● Task goal: Begin at the line containing "109px; align-items: flex-end;" in the records below, end at the line containing "-212,9 +212,6 @@", and retype each line in that span exactly. No other line and no image should appear.

[Code change snippets]

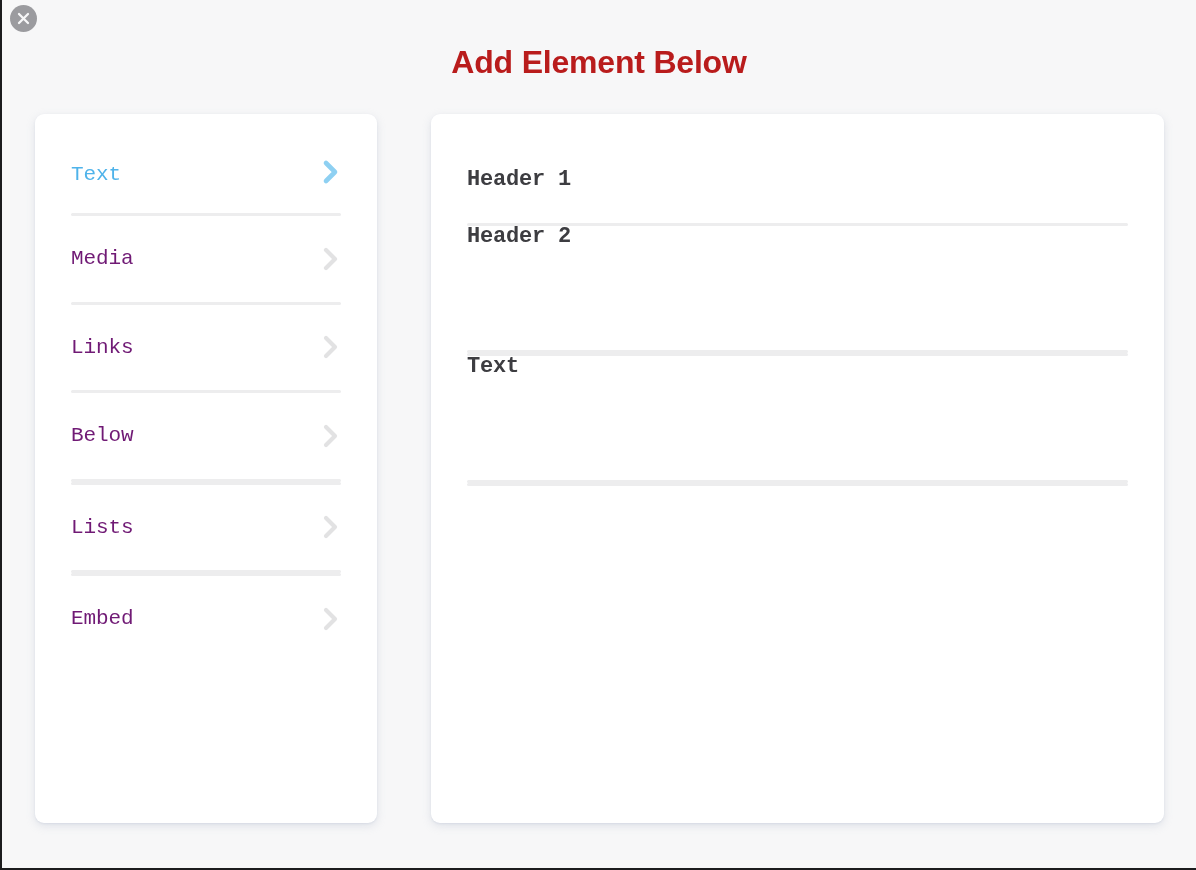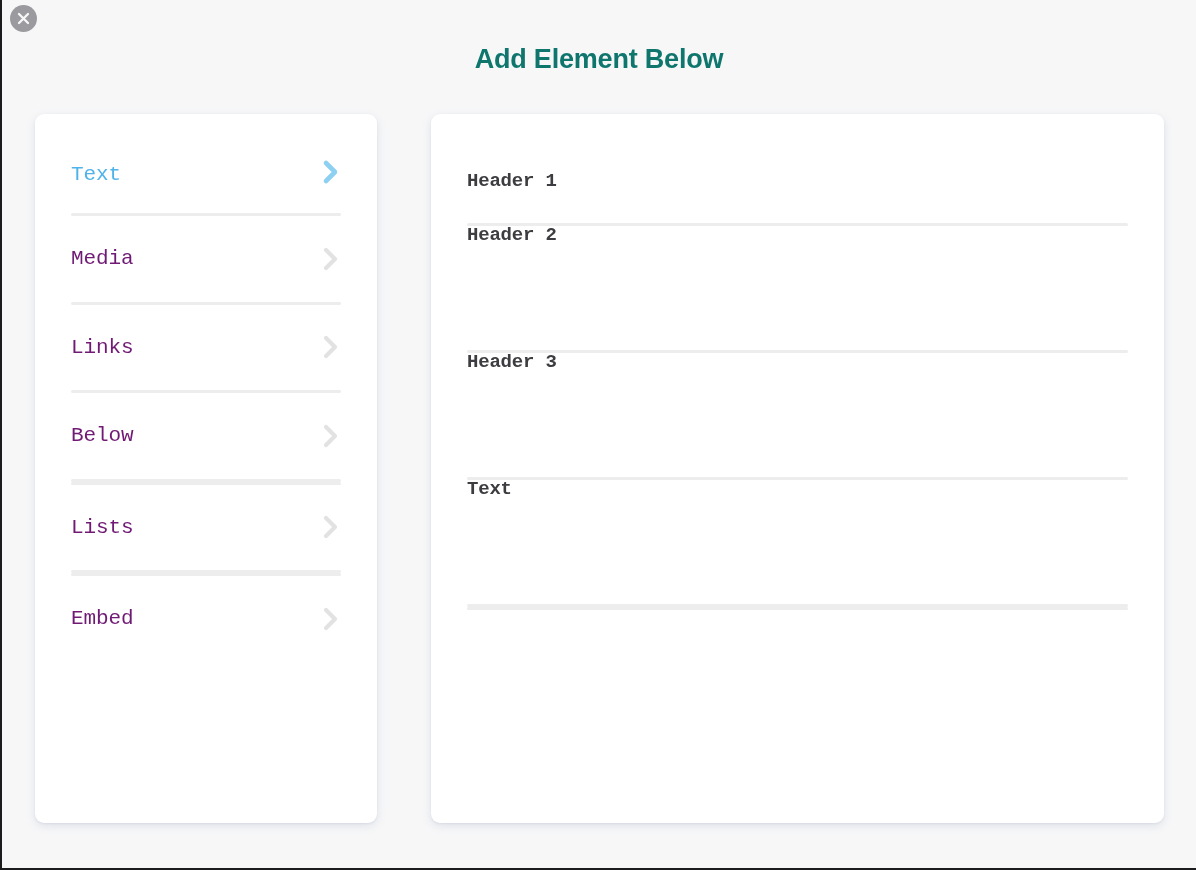--- a/index.html
+++ b/index.html
@@ -43,9 +43,9 @@
     left: 0;
     width: 100%;
     text-align: center;
-    font-size: 27px;
+    font-size: 32px;
     font-weight: bold;
-    color: #0f766e;
+    color: #b91c1c;
     letter-spacing: -0.2px;
   }
 

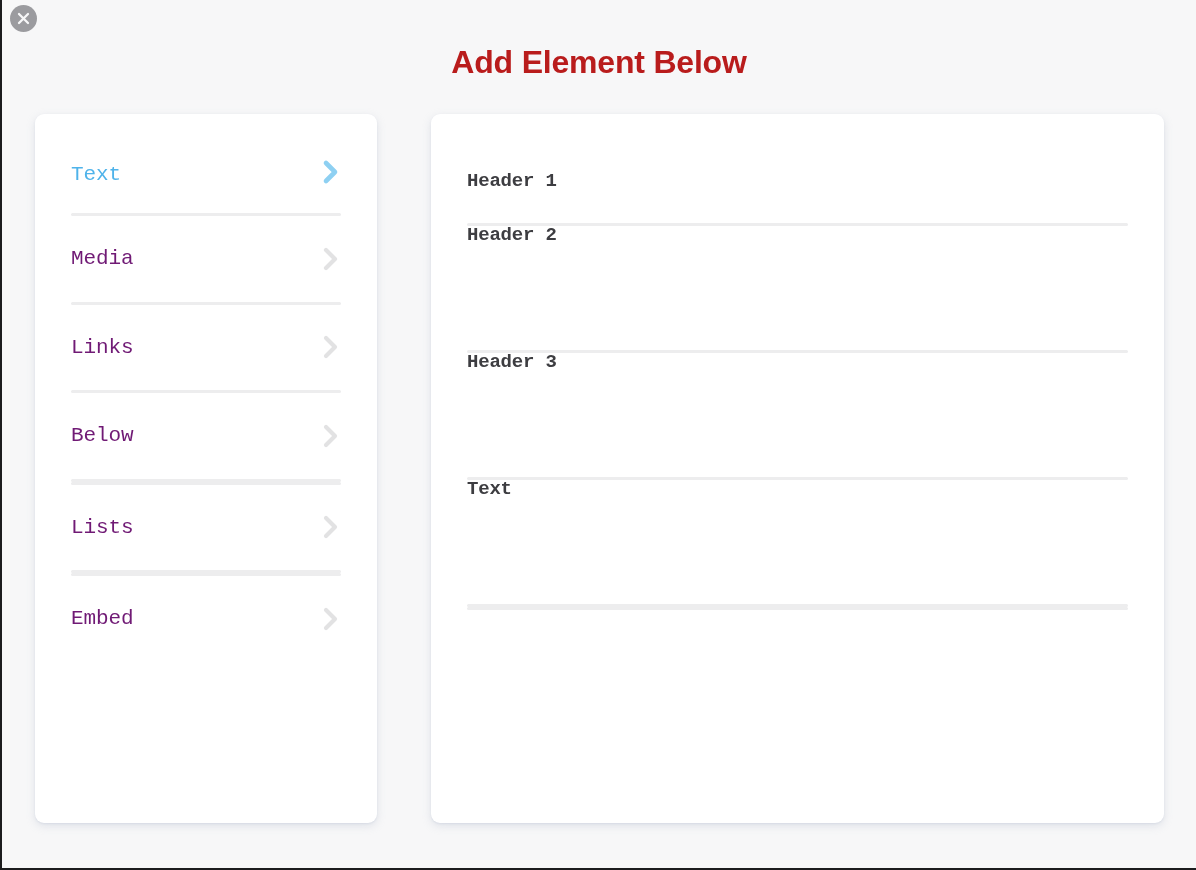--- a/index.html
+++ b/index.html
@@ -115,7 +115,7 @@
   .elem-row:first-child { height: 109px; align-items: flex-end; padding-bottom: 32px; }
 
   .elem-label {
-    font-size: 19px;
+    font-size: 22px;
     font-weight: bold;
     color: #3d3d41;
     letter-spacing: -0.2px;

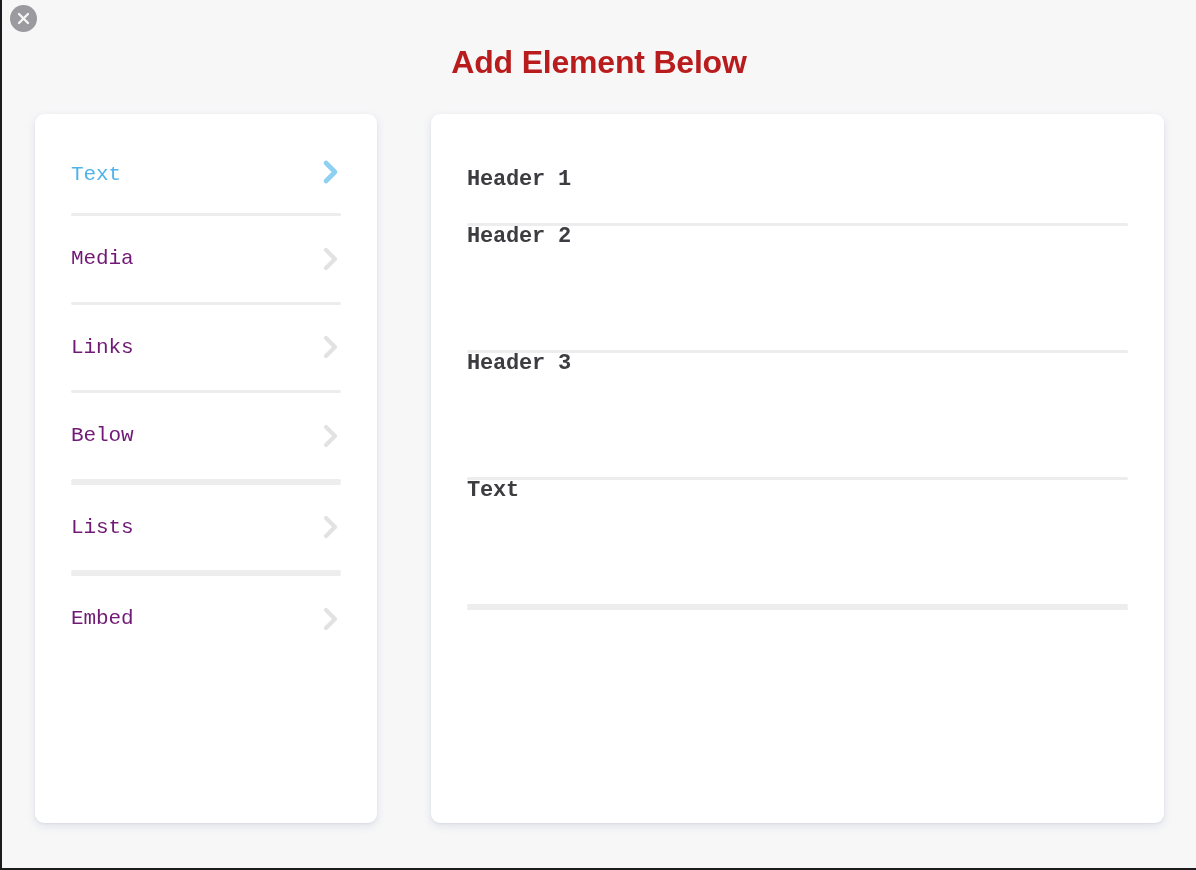--- a/index.html
+++ b/index.html
@@ -212,9 +212,6 @@
         <span class="elem-label">Header 2</span>
       </div>
       <div class="divider-r"></div>
-      <div class="elem-row">
-        <span class="elem-label">Header 3</span>
-      </div>
       <div class="divider-r"></div>
       <div class="elem-row">
         <span class="elem-label">Text</span>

● Response:
   .elem-row:first-child { height: 109px; align-items: flex-end; padding-bottom: 32px; }
 
   .elem-label {
-    font-size: 19px;
+    font-size: 22px;
     font-weight: bold;
     color: #3d3d41;
     letter-spacing: -0.2px;

--- a/index.html
+++ b/index.html
@@ -212,9 +212,6 @@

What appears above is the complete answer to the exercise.